[Task instructions]
Count the lines below that contain the word "Officer", and give only that number.

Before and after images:
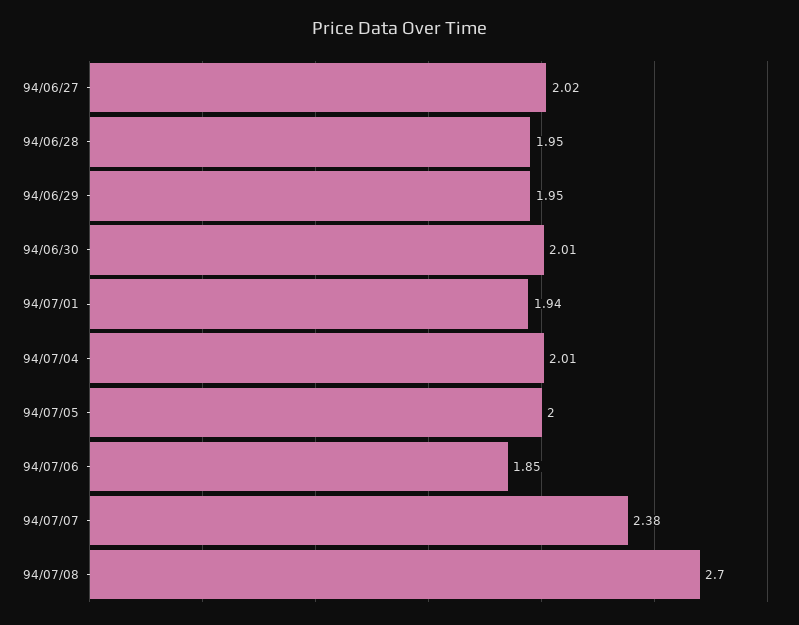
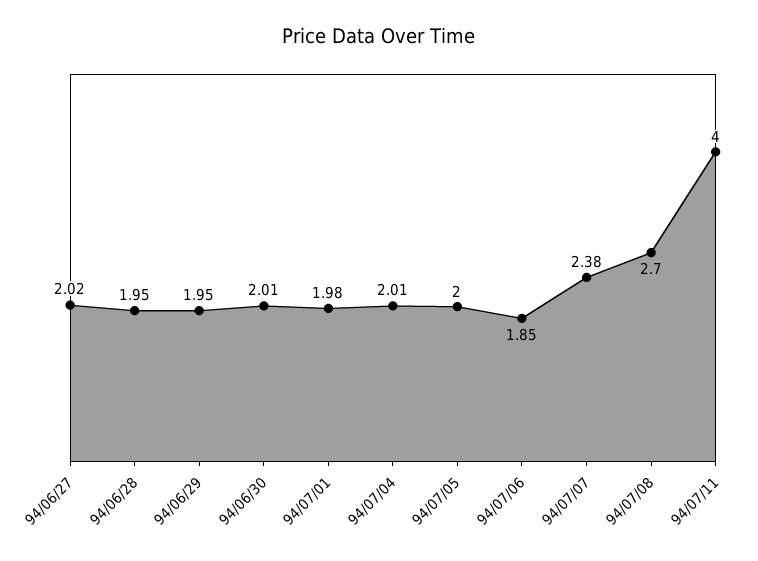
94/07/01: 1.94 -> 1.98
94/07/11: none -> 4

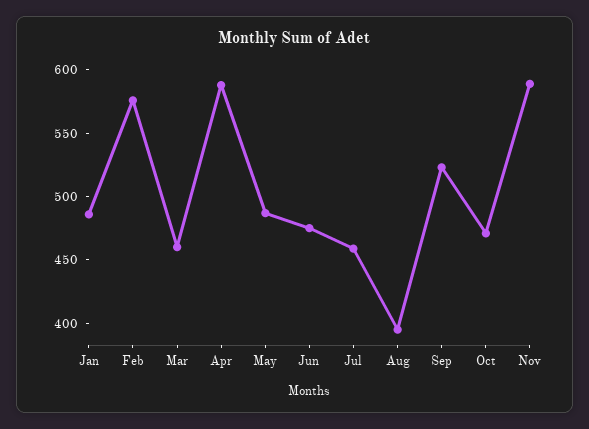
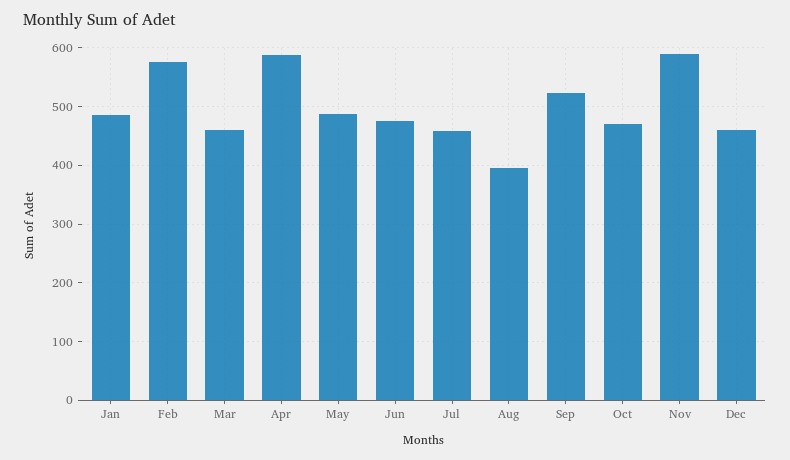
Dec: none -> 460

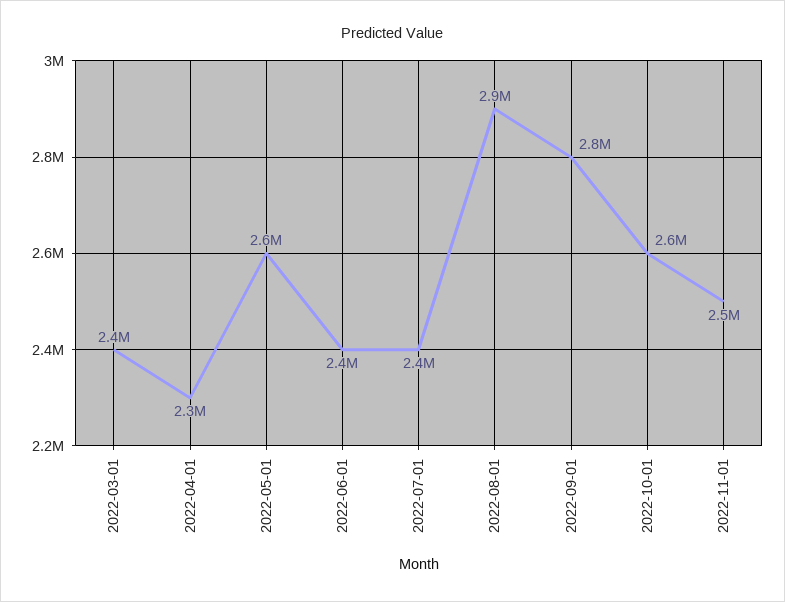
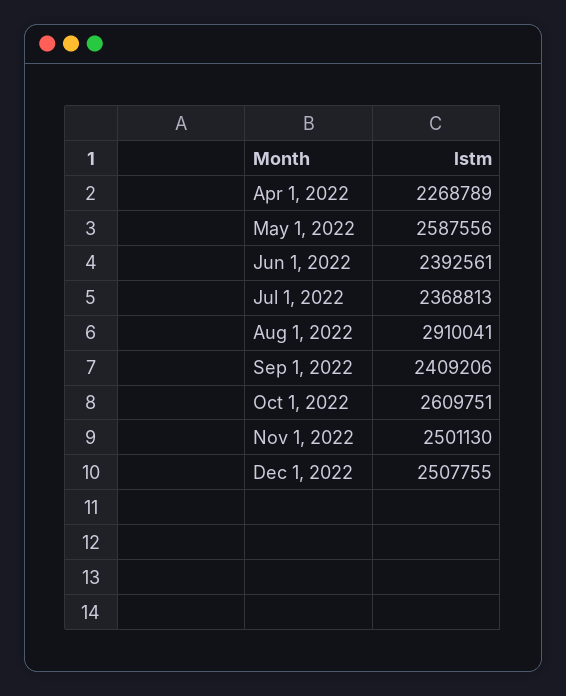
2022-03-01: 2400000 -> none
2022-09-01: 2800000 -> 2409206
Dec 1, 2022: none -> 2507755

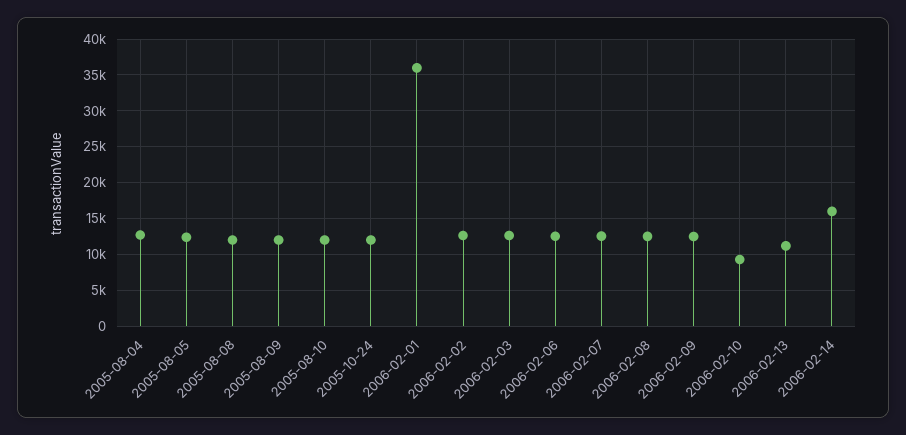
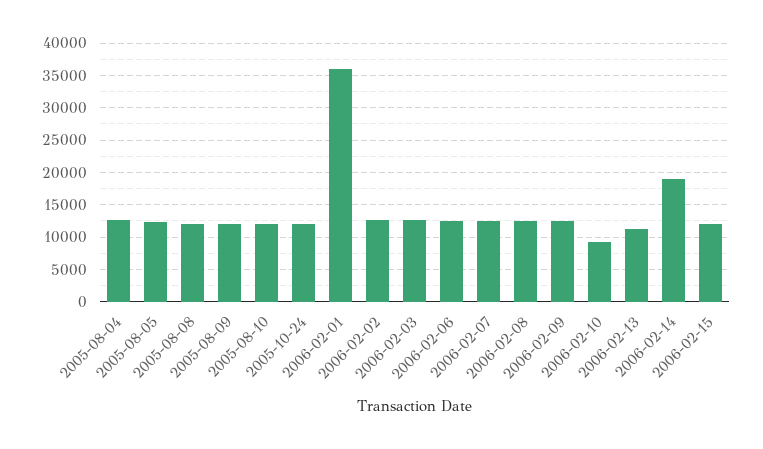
2006-02-14: 16000 -> 19000
2006-02-15: none -> 12000

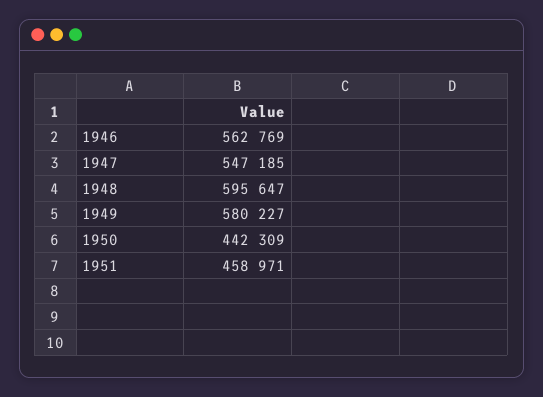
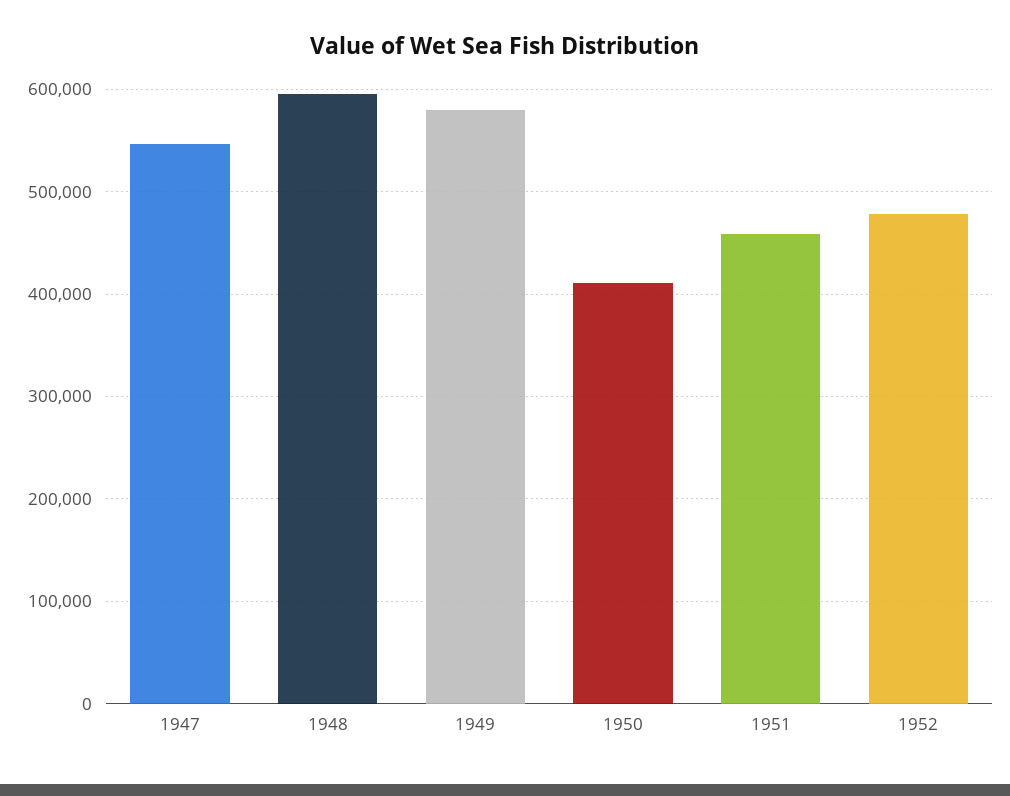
1946: 562769 -> none
1950: 442309 -> 410000
1952: none -> 480000

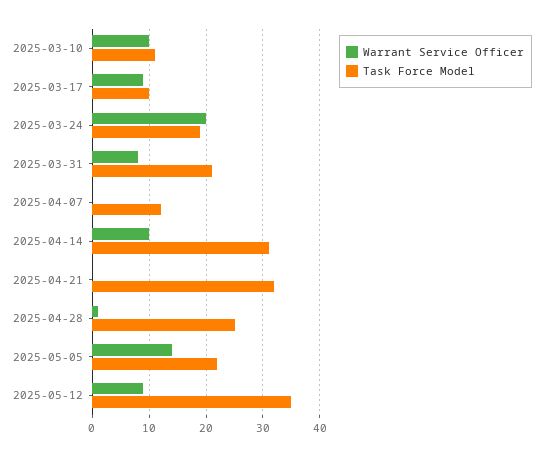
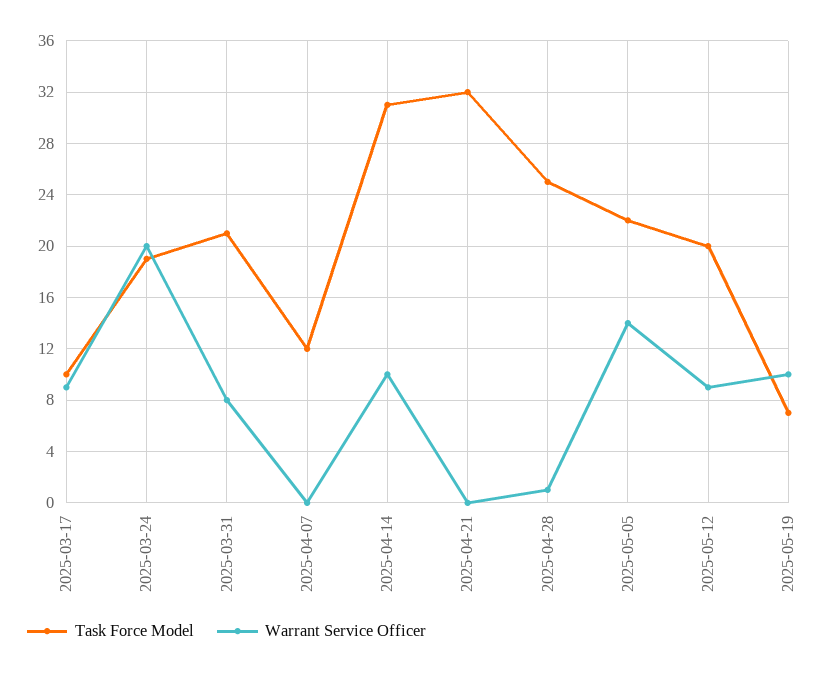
Warrant Service Officer, 2025-03-10: 10 -> none
Task Force Model, 2025-03-10: 10 -> none
Task Force Model, 2025-05-12: 35 -> 20
Task Force Model, 2025-05-19: none -> 7
Warrant Service Officer, 2025-05-19: none -> 10

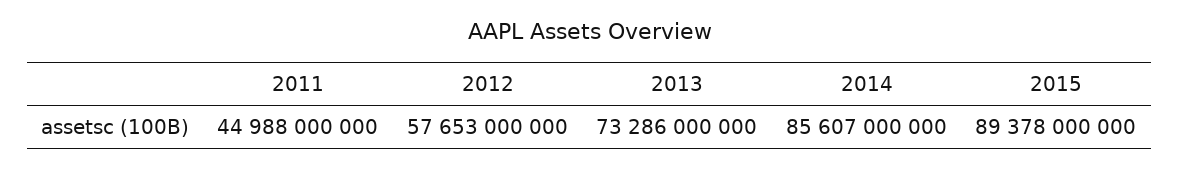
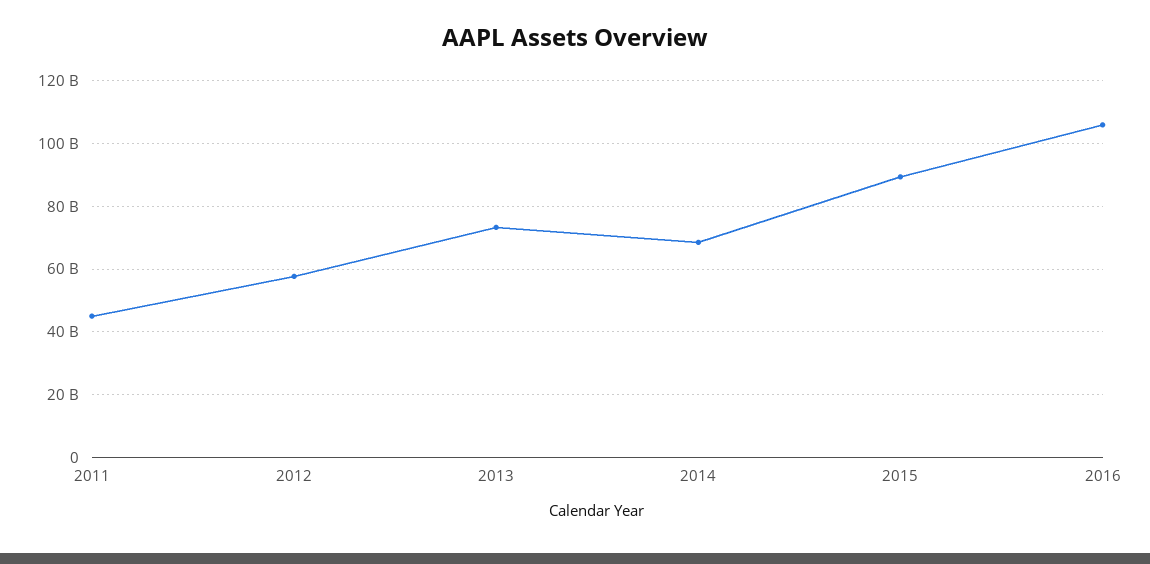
2014: 85607000000 -> 68000000000
2016: none -> 106000000000

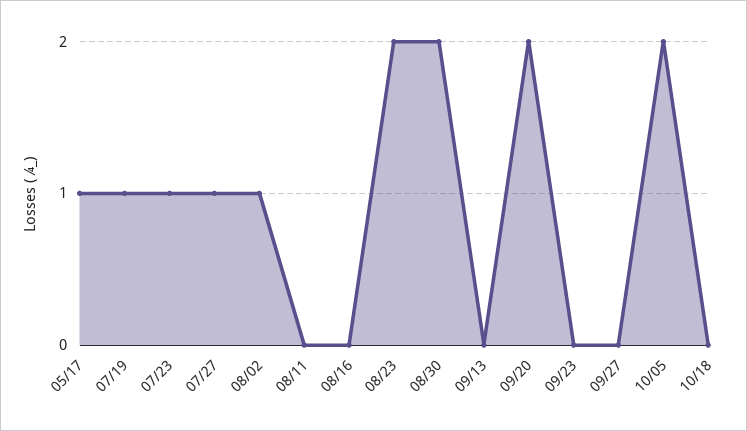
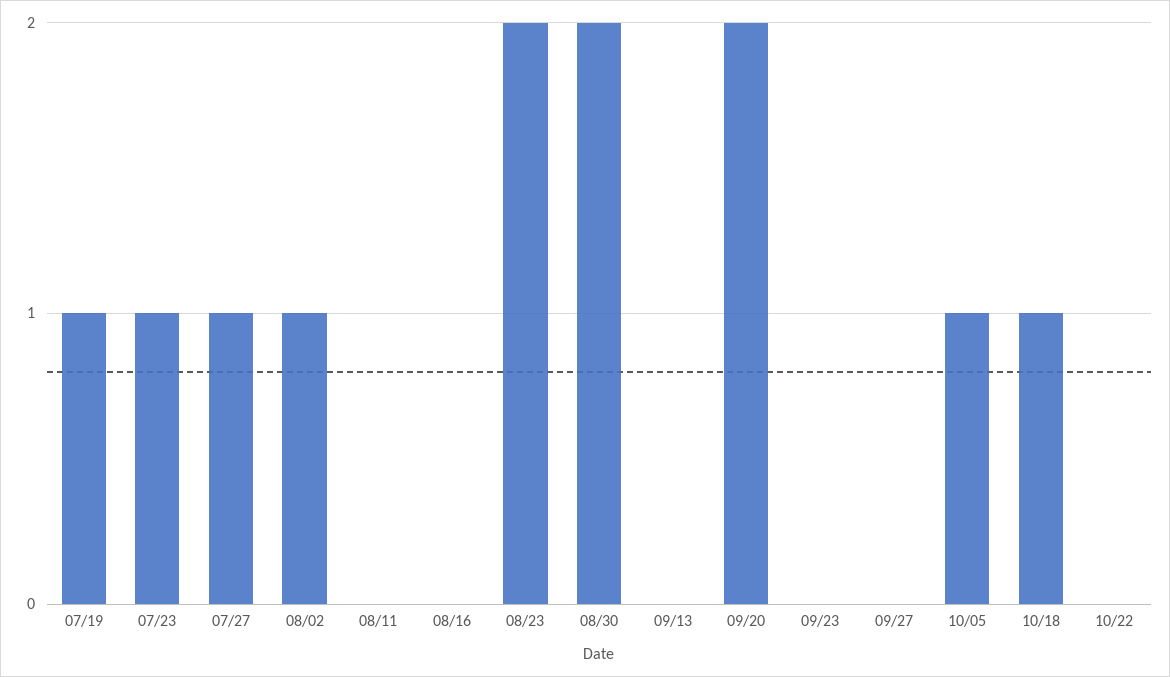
05/17: 1 -> none
10/05: 2 -> 1
10/18: 0 -> 1
10/22: none -> 0

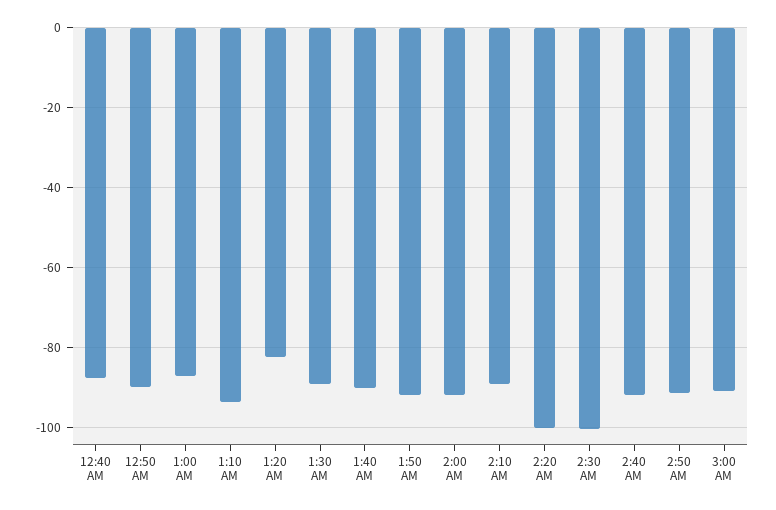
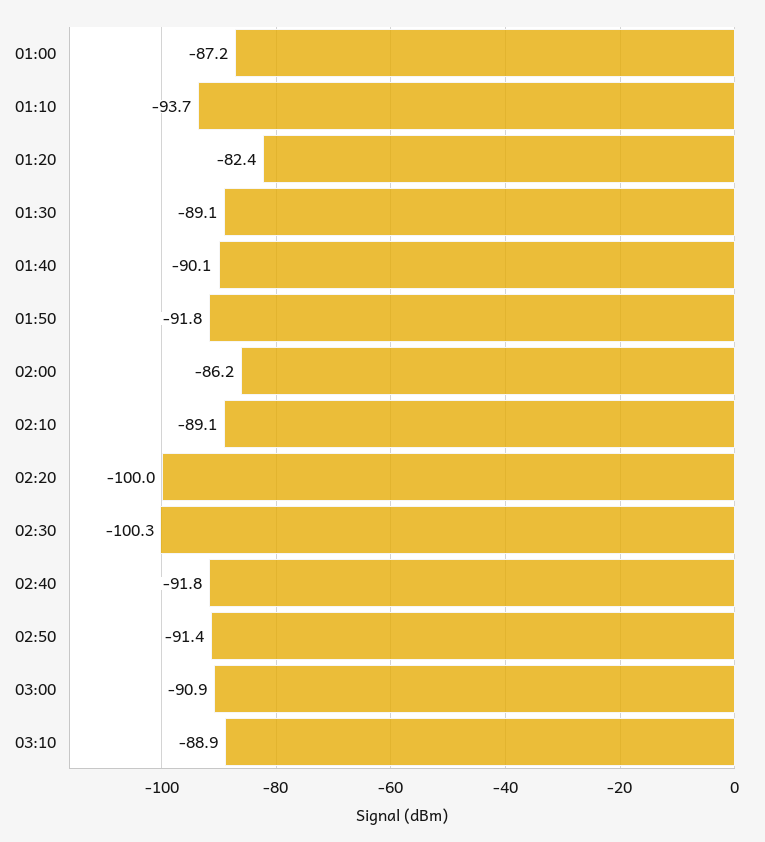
12:40 AM: -88 -> none
12:50 AM: -90 -> none
2:00 AM: -92 -> -86.2
03:10: none -> -88.9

[Solution to this exercise]
2